Talk:Spreadsort

Page contents not supported in other languages.
From Wikipedia, the free encyclopedia

Talk[edit]

Issues with Spreadsort:

Sorting outside of RAM[edit]

How much should this be described, if at all? It's a significant strength of the algorithm.


Worst-case performance[edit]

As cited in the Spreadsort paper, Markku Tamminen's paper "Two is as good as any" proves that sorting algorithms of this type are O(n) for continuous integrable functions. It requires effort to design a distribution that makes this hit its worst-case performance. On evenly distributed random data, Spreadsort (like Tamminen's approach) breaks up the problem into tiny pieces which comparison-based algorithms can finish quickly. On data with a lot of overlap, it often can solve the problem quickly in a distributional fashion.

Parallel version[edit]

Anyone interested? It hasn't been developed, but should work well.


Value vs. "-"[edit]

Which is more general and/or usable? A Value function that returns a value to be subtracted, or a "-" function? Obviously a "-" function can be constructed as Value() - Value(). I left this alone since that's the way it is described in the paper.
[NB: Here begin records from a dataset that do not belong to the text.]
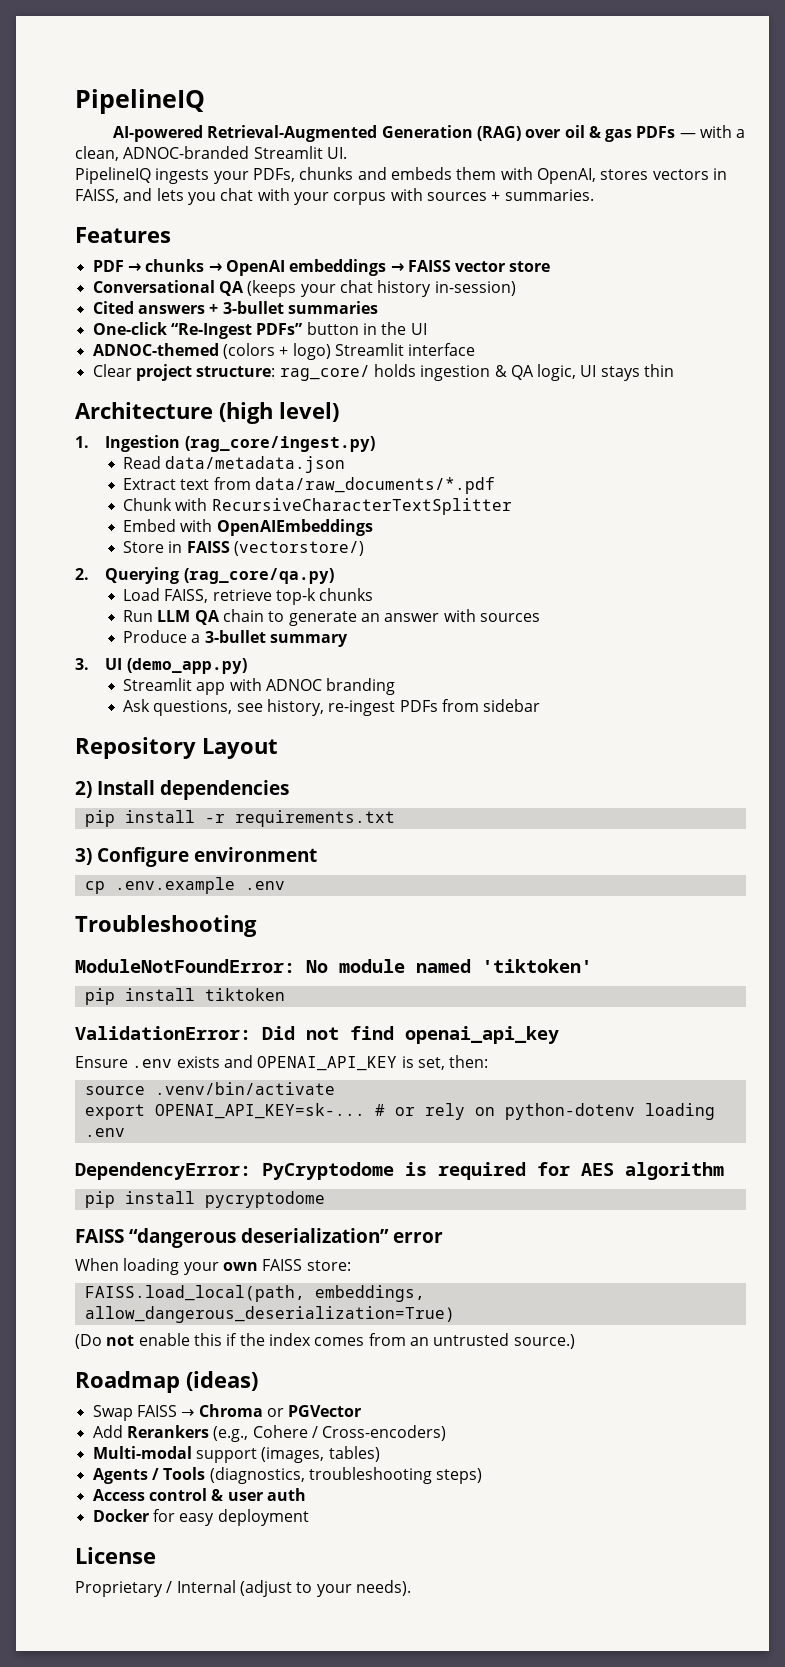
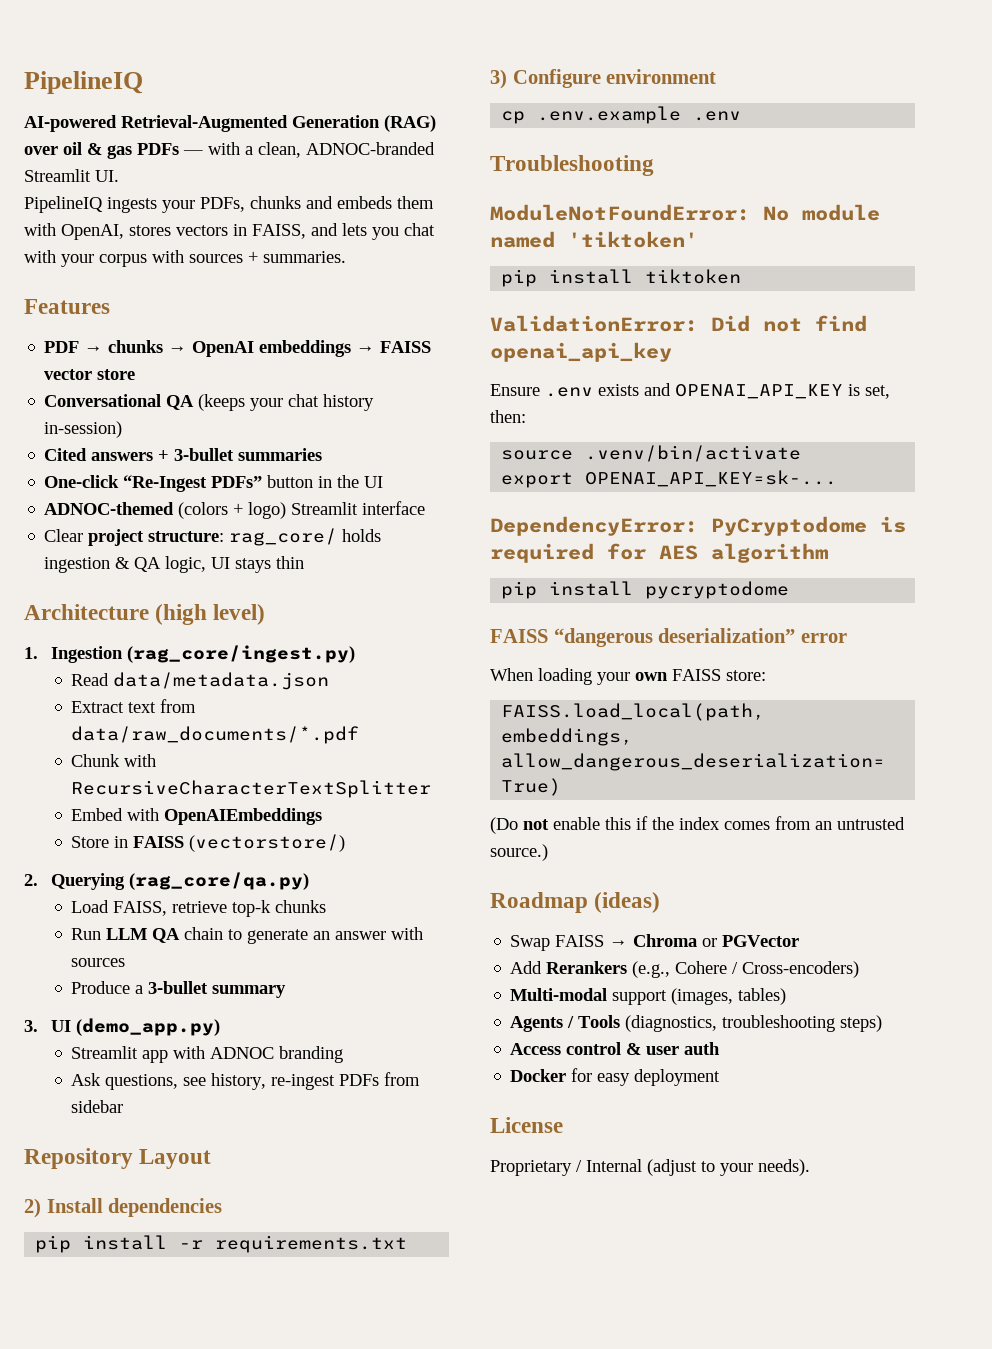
- # or rely on python-dotenv loading .env

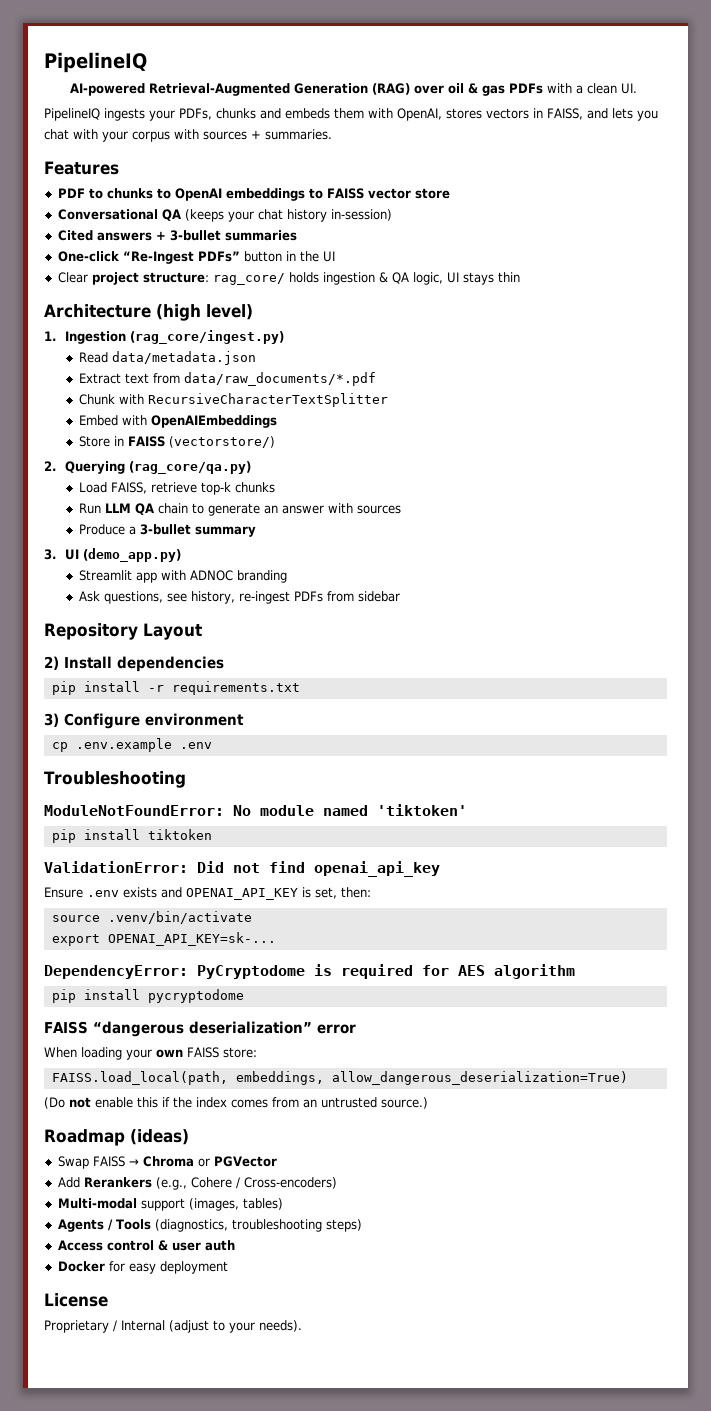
- AI-powered Retrieval-Augmented Generation (RAG) over oil & gas PDFs — with a clean, ADNOC-branded Streamlit UI.
+ AI-powered Retrieval-Augmented Generation (RAG) over oil & gas PDFs with a clean UI.
- PDF → chunks → OpenAI embeddings → FAISS vector store
+ PDF to chunks to OpenAI embeddings to FAISS vector store
- ADNOC-themed (colors + logo) Streamlit interface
Two are as Good as Any[edit]

Markku Tamminen proved that two recursive iterations of this type of algorithm will have O(n) time on any continuous integrable function in his paper "Two is as Good as Any". For performance reasons, this isn't always optimal, but it was an interesting result. Real data often isn't in the form of such a function, but a bell curve is a common example of a function that is integrable. It is trivial to make Spreadsort always do two iterations if the first iteration doesn't cut the problem down to a very small size, to attain this result. I'm not sure how much mention to make of this in the article; I consider it an important result.

Personal communication[edit]

I'm afraid we can't cite a personal communication. The whole point of citation on Wikipedia is verifiability, and citing a personal communication that's not available for verification doesn't qualify. --P3d0 19:54, 6 May 2007 (UTC)[reply]

Okay, good point, feel free to remove that info. I'm a bit annoyed about citing the paper's result though, which is compared to C's qsort() and so extremely optimistic. Dcoetzee 07:29, 12 May 2007 (UTC)[reply]
Well, frankly I don't know what to do with this article. It seems to be advocating the algorithm rather than describing it. --P3d0 13:26, 17 May 2007 (UTC)[reply]

It describes the basics of the algorithm, based upon my publication. Also, comparisons were eventually made to std::sort, which is quite fast (do you know of a faster general-case library sorting call?), though Spreadsort was consistently faster than it in my testing on large random data sets with different distributions on multiple platforms and in multiple compilers. I am interested in demonstrating the performance of Spreadsort, but yet to find a place where I can do so without open-sourcing the fully optimized source code. If you feel it is advocating the algorithm, you are welcome to modify the description in an accurate fashion to attain NPOV.Cuberoot31 17:56, 7 June 2007 (UTC)[reply]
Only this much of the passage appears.